Web document revisions:
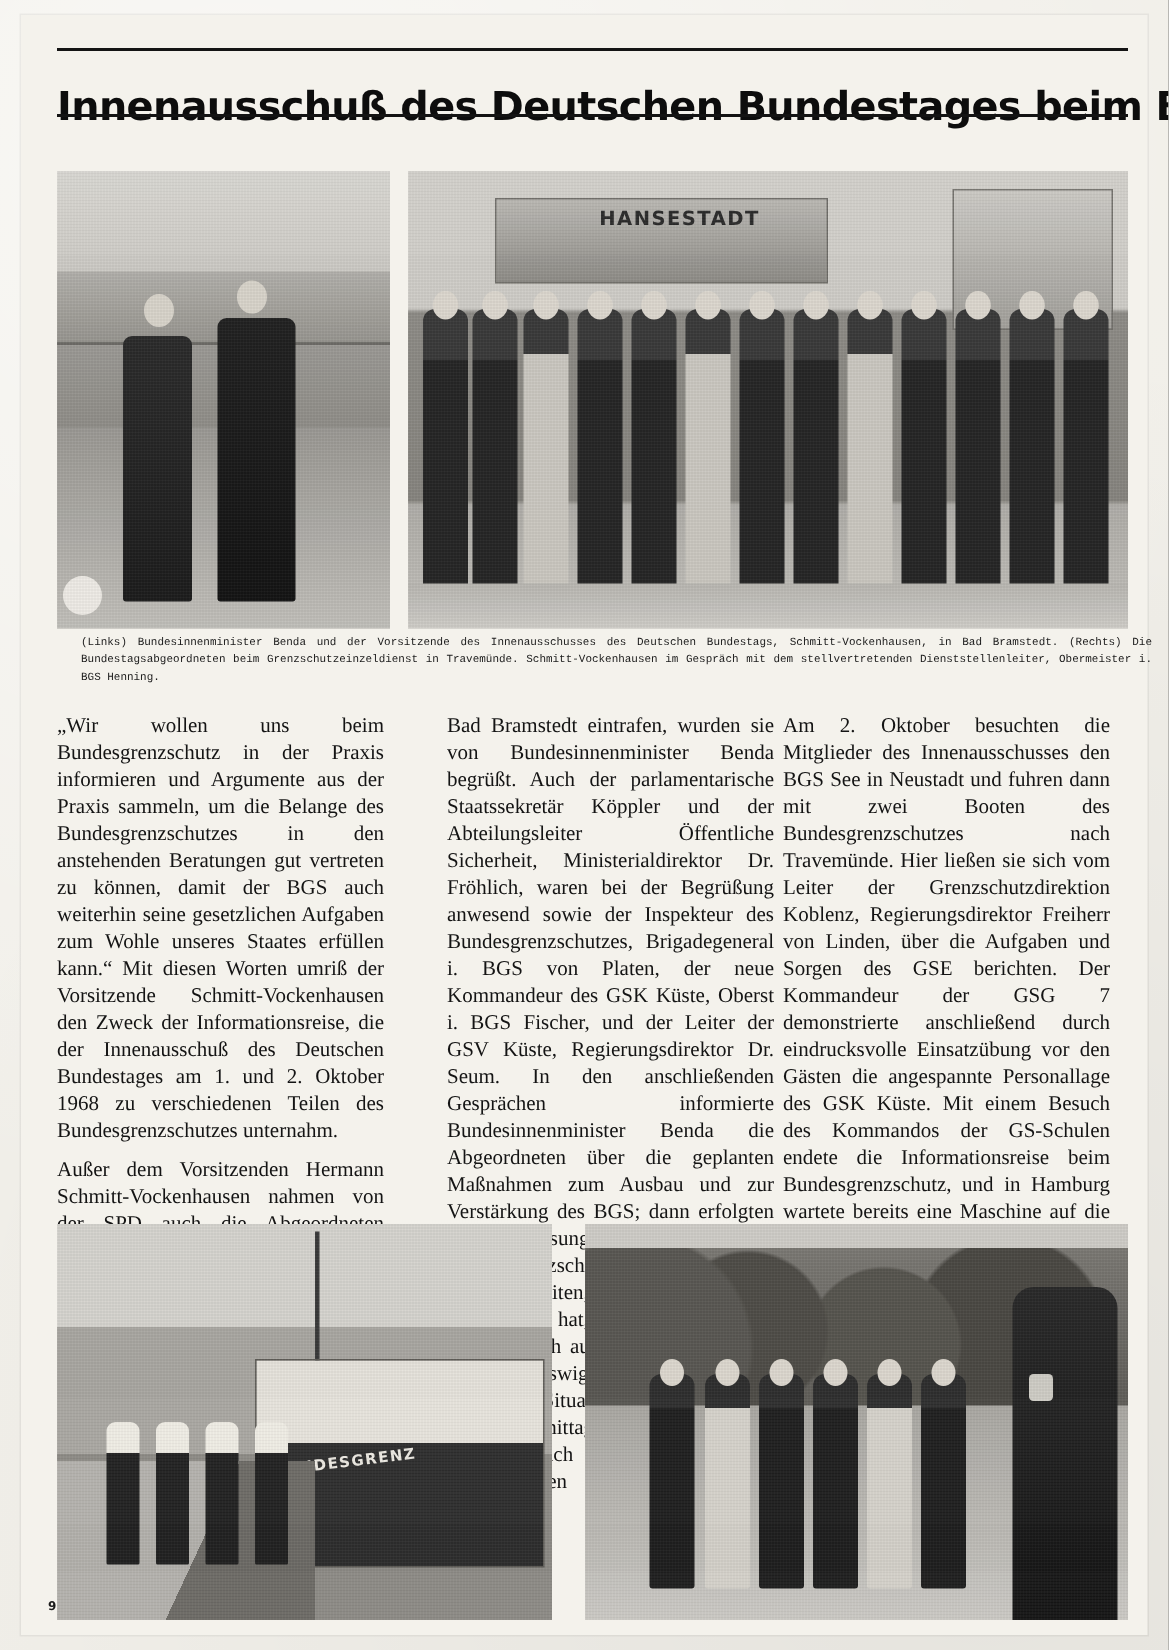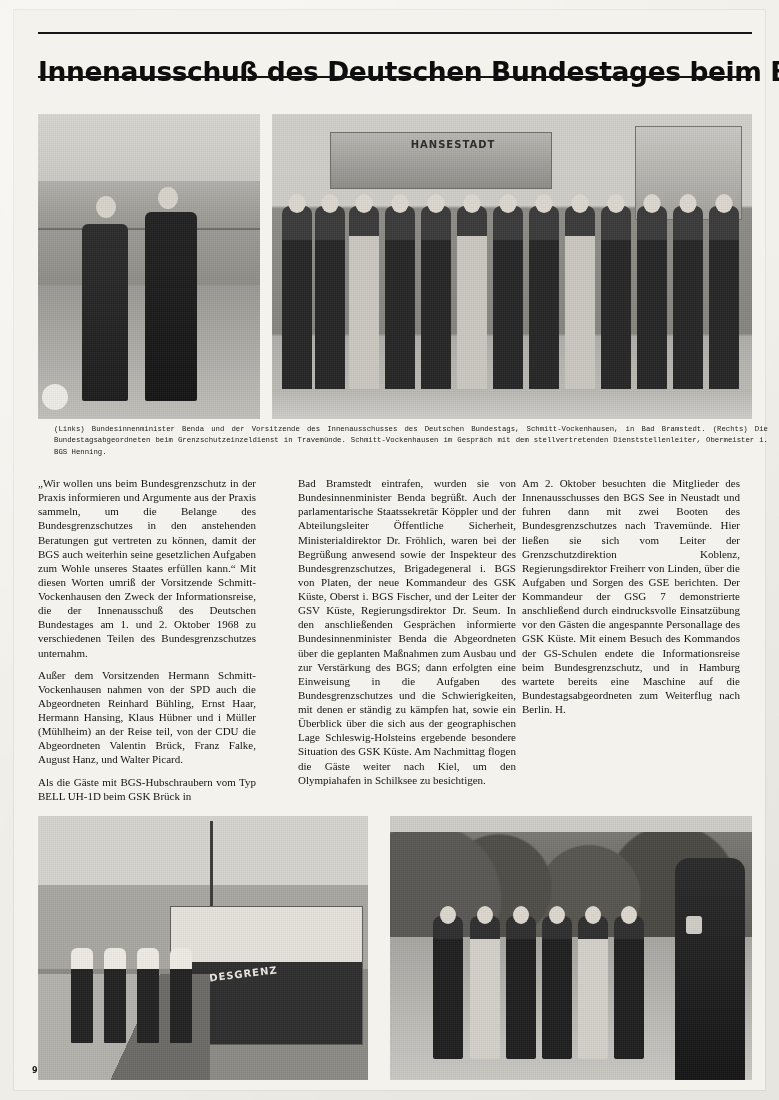--- a/index.html
+++ b/index.html
@@ -103,21 +103,21 @@
     left: 258px; top: 104px; width: 480px; height: 305px;
     background: linear-gradient(to bottom,#d2d0cb 0%,#cfcdc8 30%,#8e8c87 31%,#87857f 72%,#b0aea9 73%,#c4c2bd 100%);
   }
   #photo-group-lubeck .banner {
     position:absolute; left:12%; top:6%; width:46%; height:18%;
     background: linear-gradient(to bottom,#b9b7b2,#8f8d88);
     border:1px solid #6e6c67;
   }
   #photo-group-lubeck .banner span {
     display:block; text-align:center; font-family:"DejaVu Sans",sans-serif;
-    font-weight:bold; color:#2a2a2a; font-size:10px; line-height:1.5; padding-top:4px;
+    font-weight:bold; color:#2a2a2a; font-size:13px; line-height:1.5; padding-top:4px;
     letter-spacing:1px;
     margin-left:24px;
   }
   #photo-group-lubeck .ship {
     position:absolute; right:2%; top:4%; width:22%; height:30%;
     background: linear-gradient(to bottom,#cbc9c4,#a3a19c);
     border:1px solid #75736e;
   }
   #photo-group-lubeck .row {
     position:absolute; left:0; bottom:8%; width:100%; height:62%;
@@ -145,21 +145,21 @@
     color: #1a1a1a;
     text-align: justify;
   }
   #caption-top { left: 40px; top: 414px; width: 714px; font-family: Liberation Mono, monospace; }
 
   
   .col {
     position: absolute;
     top: 466px;
     width: 218px;
-    font-size: 11px;
+    font-size: 14px;
     line-height: 1.285;
     text-align: justify;
     color: #141414;
     hyphens: auto;
   }
   #col-1 { left: 24px; }
   #col-2 { left: 284px; }
   #col-3 { left: 508px; }
   .col p { margin: 0 0 8px 0; }
 

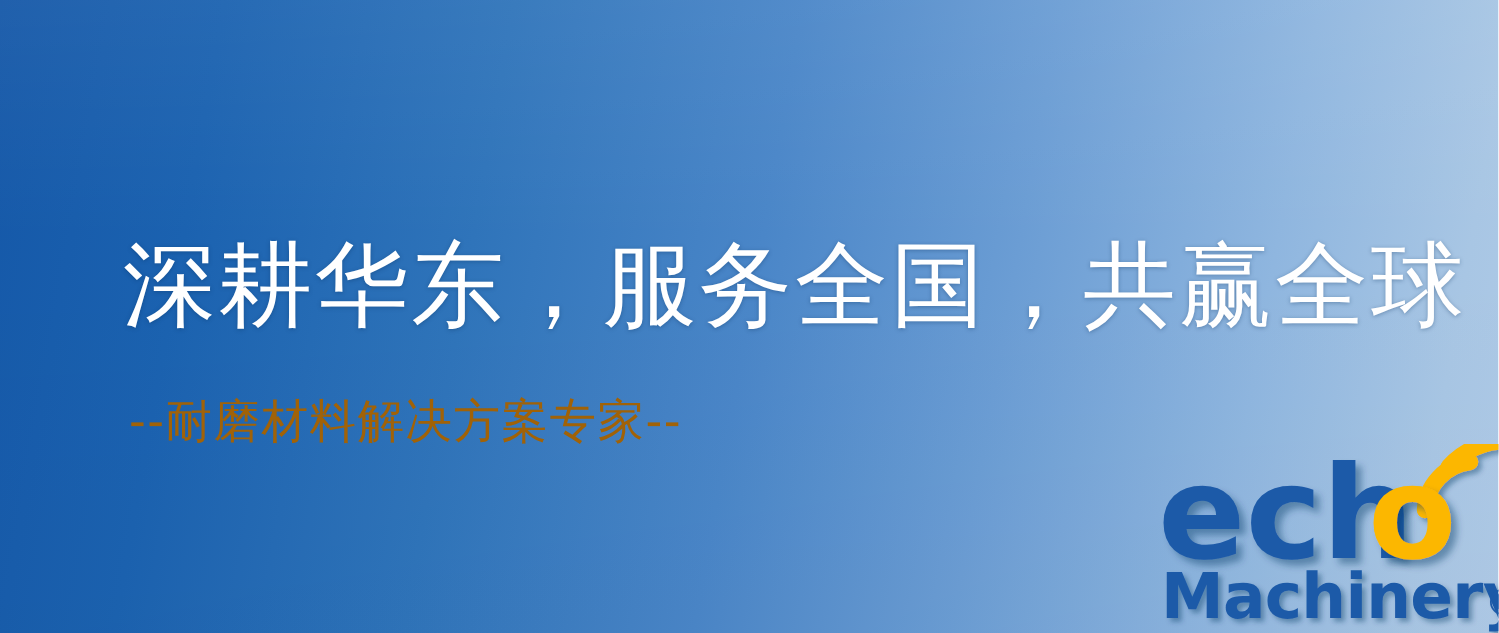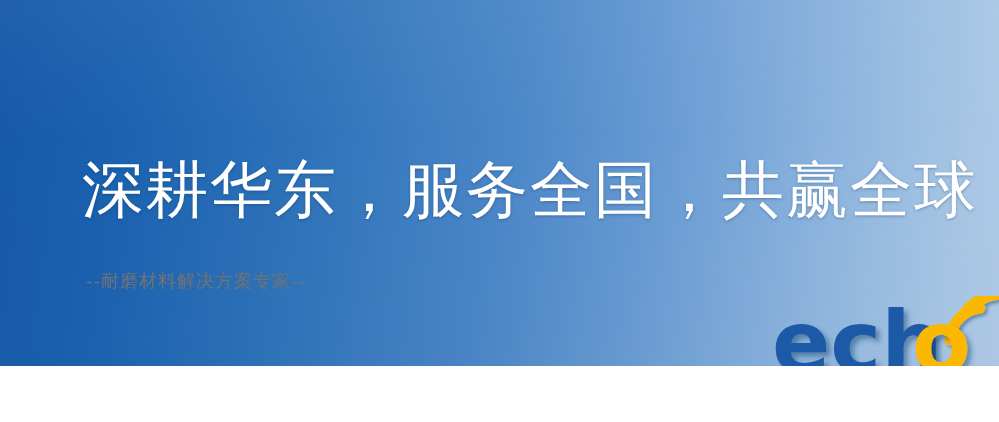--- a/index.html
+++ b/index.html
@@ -4,21 +4,21 @@
 <style>
   html, body {
     margin: 0;
     padding: 0;
     background: #ffffff;
   }
 
   #banner {
     position: relative;
     width: 999px;
-    height: 366px;
+    height: 422px;
     overflow: hidden;
     font-family: "Liberation Sans", sans-serif;
   }
 
   
   .bg-gradient {
     position: absolute;
     inset: 0;
     background: linear-gradient(100deg,
         #1558a8 0%,
@@ -52,24 +52,24 @@
     white-space: nowrap;
     text-shadow: 0 1px 3px rgba(10,45,90,0.35);
   }
 
   
   .subtitle {
     position: absolute;
     left: 86px;
     top: 264px;
     font-family: "DejaVu Sans", "Liberation Sans", sans-serif;
-    font-size: 18px;
+    font-size: 31px;
     line-height: 34px;
     letter-spacing: 1px;
-    color: #737373;
+    color: #a16207;
     white-space: nowrap;
   }
 
   
   .logo {
     position: absolute;
     left: 744px;
     top: 296px;
     width: 255px;
     height: 126px;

## Problem statement
Write out every entry above exactly, minus the pictures.

## Answer to this problem
--- a/index.html
+++ b/index.html
@@ -103,21 +103,21 @@
     left: 258px; top: 104px; width: 480px; height: 305px;
     background: linear-gradient(to bottom,#d2d0cb 0%,#cfcdc8 30%,#8e8c87 31%,#87857f 72%,#b0aea9 73%,#c4c2bd 100%);
   }
   #photo-group-lubeck .banner {
     position:absolute; left:12%; top:6%; width:46%; height:18%;
     background: linear-gradient(to bottom,#b9b7b2,#8f8d88);
     border:1px solid #6e6c67;
   }
   #photo-group-lubeck .banner span {
     display:block; text-align:center; font-family:"DejaVu Sans",sans-serif;
-    font-weight:bold; color:#2a2a2a; font-size:10px; line-height:1.5; padding-top:4px;
+    font-weight:bold; color:#2a2a2a; font-size:13px; line-height:1.5; padding-top:4px;
     letter-spacing:1px;
     margin-left:24px;
   }
   #photo-group-lubeck .ship {
     position:absolute; right:2%; top:4%; width:22%; height:30%;
     background: linear-gradient(to bottom,#cbc9c4,#a3a19c);
     border:1px solid #75736e;
   }
   #photo-group-lubeck .row {
     position:absolute; left:0; bottom:8%; width:100%; height:62%;
@@ -145,21 +145,21 @@
     color: #1a1a1a;
     text-align: justify;
   }
   #caption-top { left: 40px; top: 414px; width: 714px; font-family: Liberation Mono, monospace; }
 
   
   .col {
     position: absolute;
     top: 466px;
     width: 218px;
-    font-size: 11px;
+    font-size: 14px;
     line-height: 1.285;
     text-align: justify;
     color: #141414;
     hyphens: auto;
   }
   #col-1 { left: 24px; }
   #col-2 { left: 284px; }
   #col-3 { left: 508px; }
   .col p { margin: 0 0 8px 0; }
 

--- a/index.html
+++ b/index.html
@@ -4,21 +4,21 @@
 <style>
   html, body {
     margin: 0;
     padding: 0;
     background: #ffffff;
   }
 
   #banner {
     position: relative;
     width: 999px;
-    height: 366px;
+    height: 422px;
     overflow: hidden;
     font-family: "Liberation Sans", sans-serif;
   }
 
   
   .bg-gradient {
     position: absolute;
     inset: 0;
     background: linear-gradient(100deg,
         #1558a8 0%,
@@ -52,24 +52,24 @@
     white-space: nowrap;
     text-shadow: 0 1px 3px rgba(10,45,90,0.35);
   }
 
   
   .subtitle {
     position: absolute;
     left: 86px;
     top: 264px;
     font-family: "DejaVu Sans", "Liberation Sans", sans-serif;
-    font-size: 18px;
+    font-size: 31px;
     line-height: 34px;
     letter-spacing: 1px;
-    color: #737373;
+    color: #a16207;
     white-space: nowrap;
   }
 
   
   .logo {
     position: absolute;
     left: 744px;
     top: 296px;
     width: 255px;
     height: 126px;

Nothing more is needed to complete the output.